__DATA RECORDS__
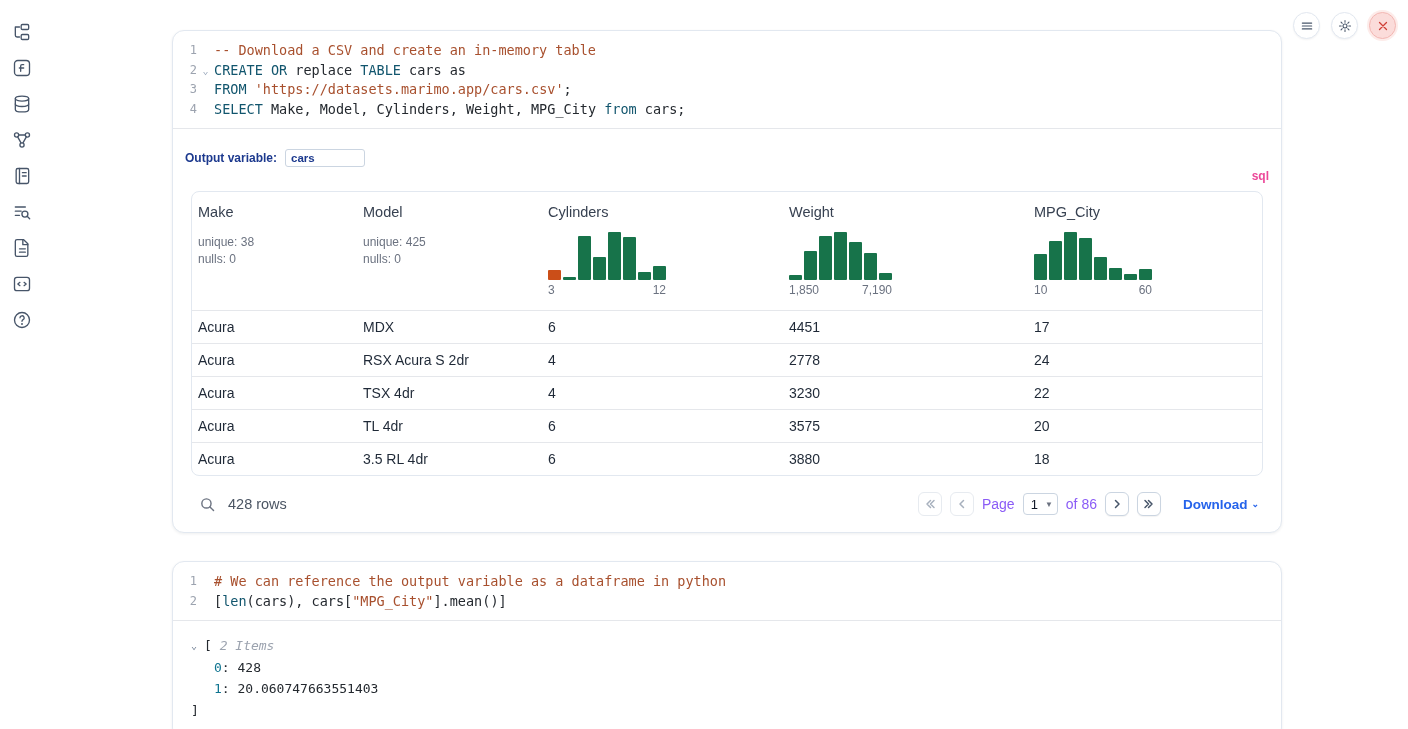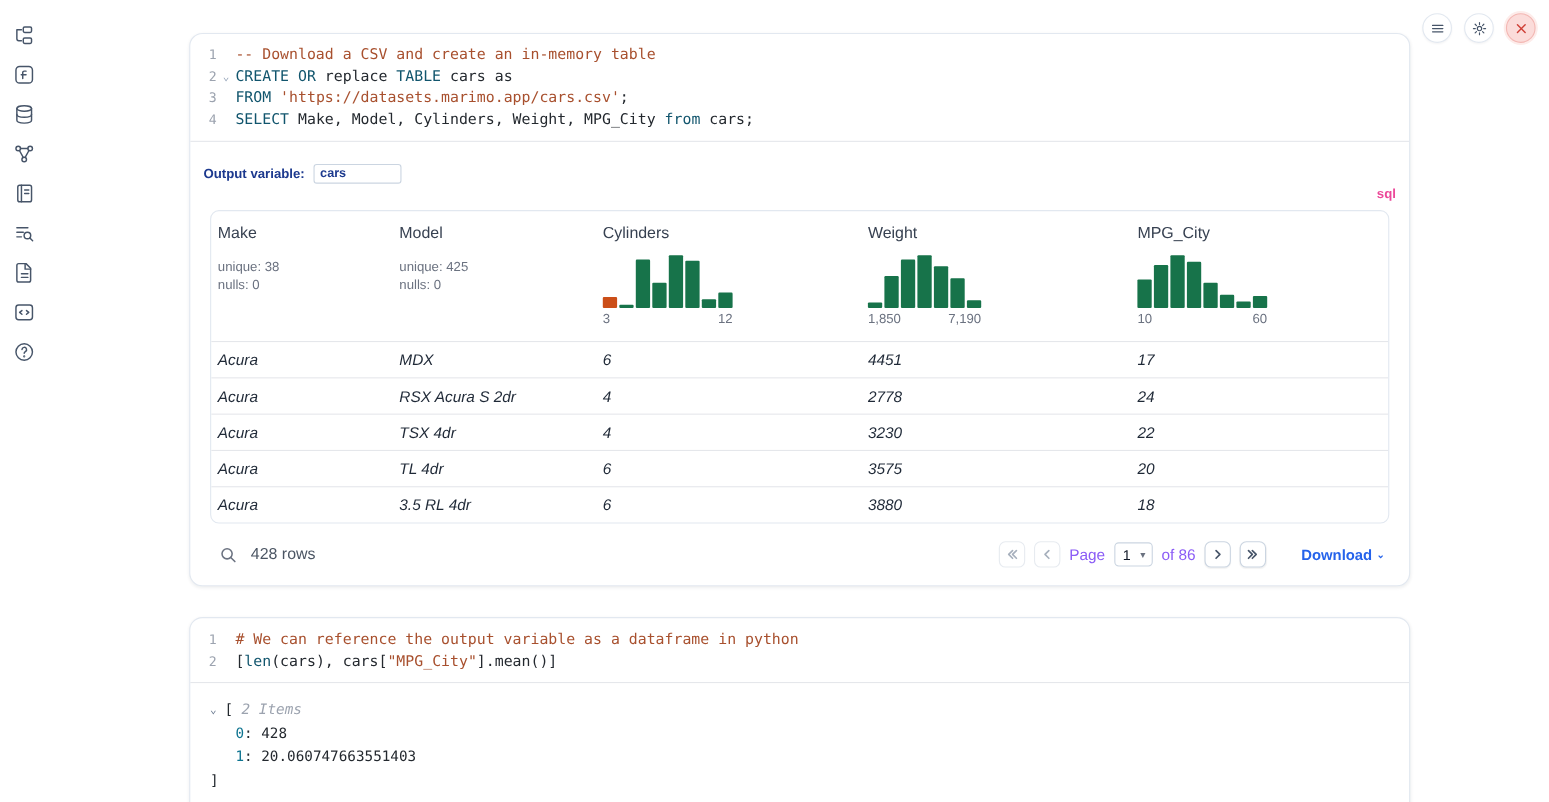--- a/index.html
+++ b/index.html
@@ -88,21 +88,21 @@
   .th-name { font-size: 14.5px; color: #374151; }
   .th-stats { margin-top: 14px; font-size: 12px; color: #6b7280; line-height: 16.5px; }
   .hist { margin-top: 10px; }
   .bars { display: flex; align-items: flex-end; gap: 2px; height: 50px; }
   .bar { width: 13px; flex: none; background: #17734a; border-radius: 1px; }
   .bar-accent { background: #cb4e18; }
   .axis { display: flex; justify-content: space-between; font-size: 12px; color: #6b7280; margin-top: 3px; }
   .tr {
     display: grid; grid-template-columns: 165px 185px 241px 245px 1fr;
     height: 33px; align-items: center; border-top: 1px solid #e5e7eb;
-    font-size: 14px; color: #1f2937; font-style: italic;
+    font-size: 14px; color: #1f2937;
   }
   .td { padding-left: 6px; }
 
   
   .table-footer { display: flex; align-items: center; padding: 8px 22px 16px 26px; }
   .search-icon { width: 17px; height: 17px; color: #6b7280; }
   .row-count { margin-left: 12px; font-size: 14.5px; color: #4b5563; }
   .pager { margin-left: auto; display: flex; align-items: center; gap: 8px; }
   .pg-btn {
     width: 24px; height: 24px; border: 1px solid #e7ebf0; border-radius: 6px;
@@ -112,21 +112,21 @@
   .pg-btn.enabled { border-color: #cbd5e1; color: #475569; box-shadow: 0 1px 1px rgba(0,0,0,.05); }
   .pg-btn svg { width: 12px; height: 12px; }
   .page-label, .of-label { font-size: 14px; color: #8b5cf6; }
   .page-select {
     height: 22px; border: 1px solid #cbd5e1; border-radius: 4px;
     display: flex; align-items: center; gap: 7px; padding: 0 4px 0 7px;
     font-size: 13px; color: #111827; background: #fff;
   }
   .page-select .caret { font-size: 8px; color: #6b7280; }
   .download-btn {
-    margin-left: 24px; display: flex; align-items: center; gap: 4px;
+    margin-left: 14px; display: flex; align-items: center; gap: 4px;
     font-size: 13.5px; font-weight: 600; color: #2563eb;
   }
   .download-btn .caret { font-size: 9px; color: #2563eb; }
 
   
   .output-area {
     border-top: 1px solid #e5e7eb;
     padding: 14px 0 18px 18px;
     font-family: "DejaVu Sans Mono", monospace; font-size: 13px; color: #1f2937;
   }

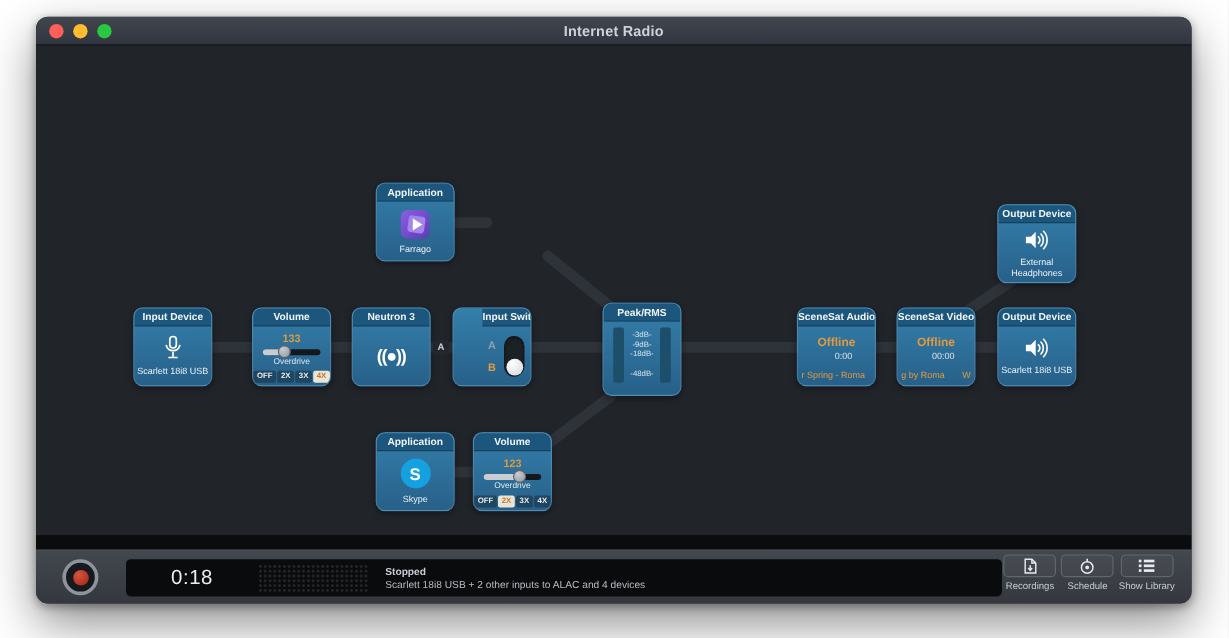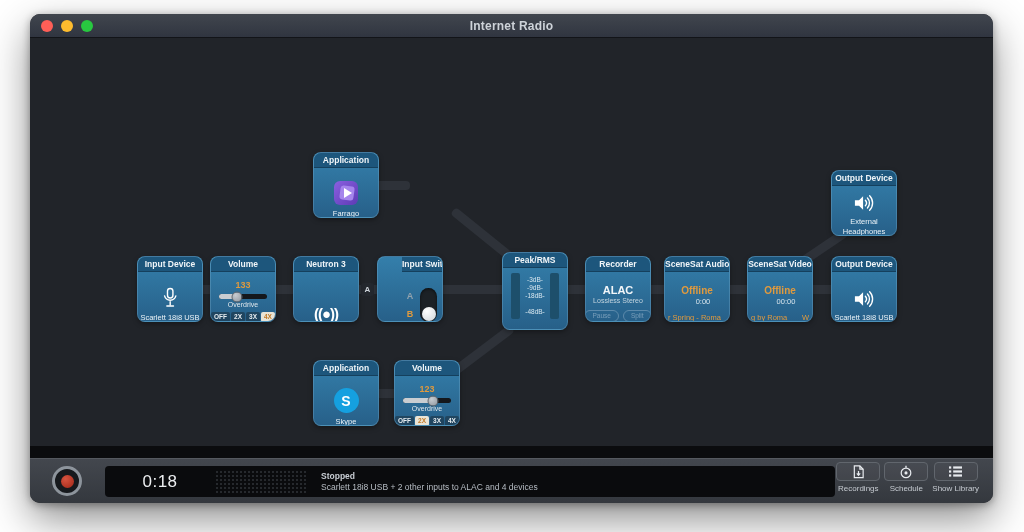--- a/index.html
+++ b/index.html
@@ -34,21 +34,21 @@
     background:linear-gradient(180deg,#347fab 0%,#276089 100%);
     border:1px solid rgba(140,190,220,.28);
     box-shadow:0 2px 5px rgba(0,0,0,.35);
     overflow:hidden;
   }
   .block .hdr {
     height:15px; background:#1d567c; border-bottom:1px solid rgba(0,0,0,.25);
     color:#f0f5f8; font-size:8.5px; font-weight:bold; text-align:center; line-height:14px;
     white-space:nowrap;
   }
-  .block .body { position:relative; height:50px; display:flex; flex-direction:column; align-items:center; justify-content:flex-end; }
+  .block .body { position:relative; height:50px; display:flex; flex-direction:column; align-items:center; justify-content:center; }
   .blk-label { font-size:7.5px; color:#eaf2f7; text-align:center; line-height:1.25; }
   .orange { color:#e09a3e; }
   
   .vol-val { font-size:9px; font-weight:bold; color:#e09a3e; line-height:10px; margin-top:1px; }
   .slider { position:relative; width:48px; height:5px; background:#14171b; border-radius:3px; margin:4px 0 2px; }
   .slider .fill { position:absolute; left:0; top:0; bottom:0; background:#c9cdd1; border-radius:3px; }
   .slider .knob { position:absolute; top:50%; width:11px; height:11px; border-radius:50%;
     background:radial-gradient(circle at 35% 30%,#c7ccd1,#8f969e); border:1px solid #5c636b;
     transform:translate(-50%,-50%); }
   .vol-mode { font-size:7px; color:#dfe7ec; line-height:8px; }
@@ -131,21 +131,21 @@
   <div class="canvas">
 
     <div class="wire" style="left:120px; top:247px; width:720px;"></div>
     <div class="wire" style="left:340px; top:143px; width:40px;"></div>
     <div class="wire" style="left:340px; top:351px; width:40px;"></div>
     <div class="wire diag" style="left:423px; top:168px; width:76px; transform:rotate(39deg);"></div>
     <div class="wire diag" style="left:423px; top:330px; width:74px; transform:rotate(-37deg);"></div>
     <div class="wire diag" style="left:768px; top:222px; width:58px; transform:rotate(-34deg);"></div>
     <div class="wire-tag" style="left:331px; top:245px;">A</div>
 
-    <div class="block" style="left:107px; top:218px;">
+    <div class="block" style="left:81px; top:218px;">
       <div class="hdr">Input Device</div>
       <div class="body">
         <svg width="20" height="22" viewBox="0 0 24 26">
           <rect x="9" y="1.5" width="6.5" height="11.5" rx="3.2" fill="none" stroke="#fff" stroke-width="1.7"></rect>
           <path d="M5.5 10.5 a7 7 0 0 0 13.5 0" fill="none" stroke="#fff" stroke-width="1.7" stroke-linecap="round"></path>
           <line x1="12.2" y1="17.5" x2="12.2" y2="21.5" stroke="#fff" stroke-width="1.7" stroke-linecap="round"></line>
           <line x1="8.2" y1="22.5" x2="16.2" y2="22.5" stroke="#fff" stroke-width="1.7" stroke-linecap="round"></line>
         </svg>
         <div class="blk-label" style="margin-top:4px;">Scarlett 18i8 USB</div>
       </div>
@@ -212,31 +212,20 @@
         <div class="peak-labels">
           <span>-3dB-</span>
           <span>-9dB-</span>
           <span>-18dB-</span>
           <span>-48dB-</span>
         </div>
         <div class="peak-bar"></div>
       </div>
     </div>
 
-    <div class="block" style="left:555px; top:218px;">
-      <div class="hdr">Recorder</div>
-      <div class="body">
-        <div class="rec-format">ALAC</div>
-        <div class="rec-mode">Lossless Stereo</div>
-        <div class="rec-btns">
-          <span class="pill">Pause</span>
-          <span class="pill">Split</span>
-        </div>
-      </div>
-    </div>
 
     <div class="block" style="left:634px; top:218px;">
       <div class="hdr">SceneSat Audio</div>
       <div class="body">
         <div class="ss-status orange">Offline</div>
         <div class="ss-time">0:00</div>
         <div class="ss-marquee orange">
           <span>r Spring - Roma</span>
         </div>
       </div>

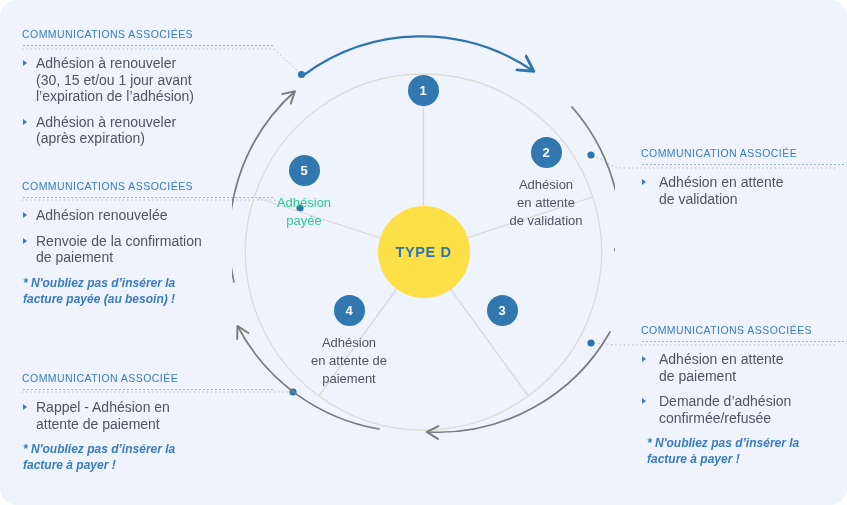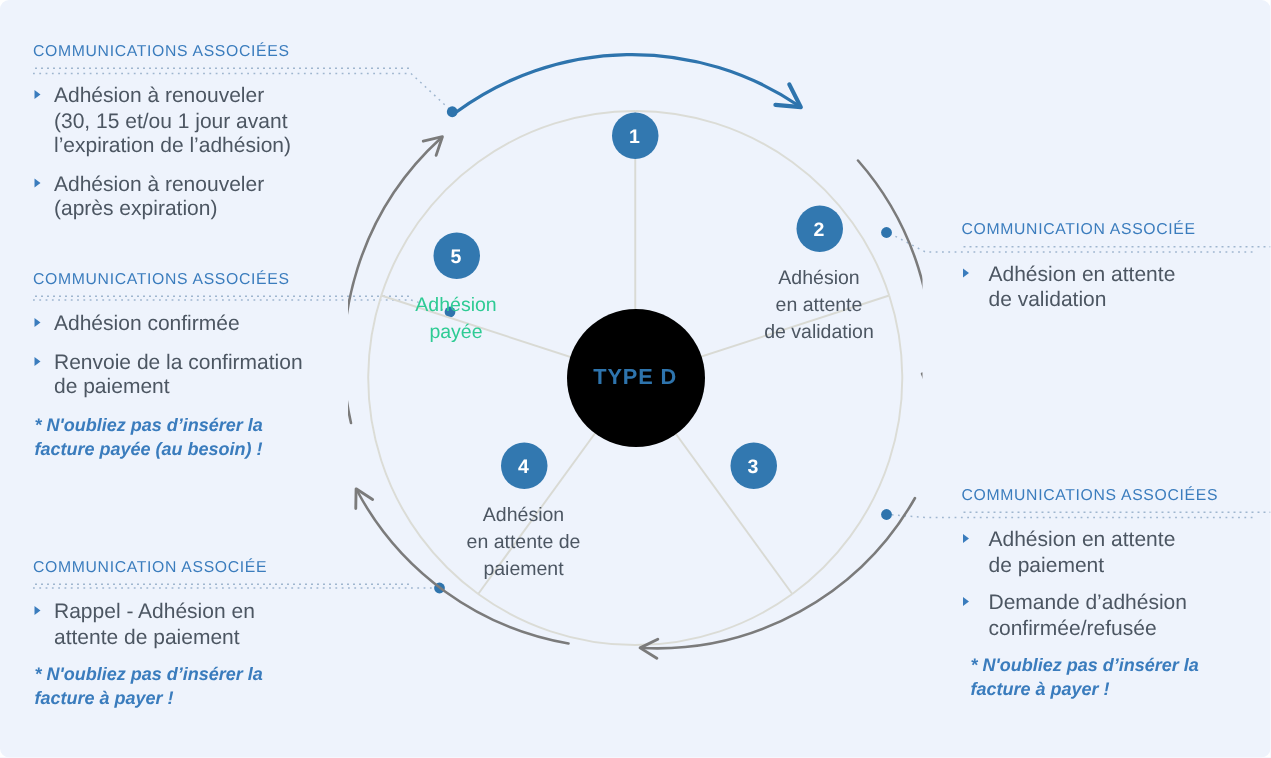--- a/index.html
+++ b/index.html
@@ -6,21 +6,21 @@
   body{
     width:847px;height:505px;
     background:#ffffff;
     font-family:"Liberation Sans", sans-serif;
     overflow:hidden;
   }
   #canvas{
     position:relative;
     width:847px;height:505px;
     background:#eef3fc;
-    border-radius:6px;
+    border-radius:17px;
     overflow:hidden;
   }
 
   
   .panel{position:absolute;}
   .panel-left{left:22px;width:252px;}
   .panel-right{width:210px;}
   .panel-right.align{left:641px;}
 
   .panel-title{
@@ -72,21 +72,21 @@
     width:383px;height:440px;
   }
   #wheel svg{position:absolute;left:0;top:0;}
 
   .hub{
     position:absolute;
     left:191.5px;top:220px;
     width:92px;height:92px;
     margin-left:-46px;margin-top:-46px;
     border-radius:50%;
-    background:#000000;
+    background:#fde047;
     display:flex;align-items:center;justify-content:center;
     z-index:4;
   }
   .hub span{
     font-size:14.5px;
     font-weight:bold;
     color:#2e74ad;
     letter-spacing:.6px;
   }
 
@@ -134,21 +134,21 @@
     <div class="items">
       <div class="bullet-item">Adhésion à renouveler<br>(30, 15 et/ou 1 jour avant<br>l’expiration de l’adhésion)</div>
       <div class="bullet-item">Adhésion à renouveler<br>(après expiration)</div>
     </div>
   </div>
 
   <div class="panel panel-left" style="top:180px;">
     <div class="panel-title">COMMUNICATIONS ASSOCIÉES</div>
     <div class="dotline"></div>
     <div class="items">
-      <div class="bullet-item">Adhésion confirmée</div>
+      <div class="bullet-item">Adhésion renouvelée</div>
       <div class="bullet-item">Renvoie de la confirmation<br>de paiement</div>
     </div>
     <div class="note">* N'oubliez pas d’insérer la<br> facture payée (au besoin) !</div>
   </div>
 
   <div class="panel panel-left" style="top:372px;">
     <div class="panel-title">COMMUNICATION ASSOCIÉE</div>
     <div class="dotline"></div>
     <div class="items">
       <div class="bullet-item">Rappel - Adhésion en<br>attente de paiement</div>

__EXERCISE BRIEF__
Copy the records above from the first line through the line containing "flex; align-items: flex-end;", both included, and leave out any pictures.

__RESULT FOR THIS EXERCISE__
--- a/index.html
+++ b/index.html
@@ -88,21 +88,21 @@
   .th-name { font-size: 14.5px; color: #374151; }
   .th-stats { margin-top: 14px; font-size: 12px; color: #6b7280; line-height: 16.5px; }
   .hist { margin-top: 10px; }
   .bars { display: flex; align-items: flex-end; gap: 2px; height: 50px; }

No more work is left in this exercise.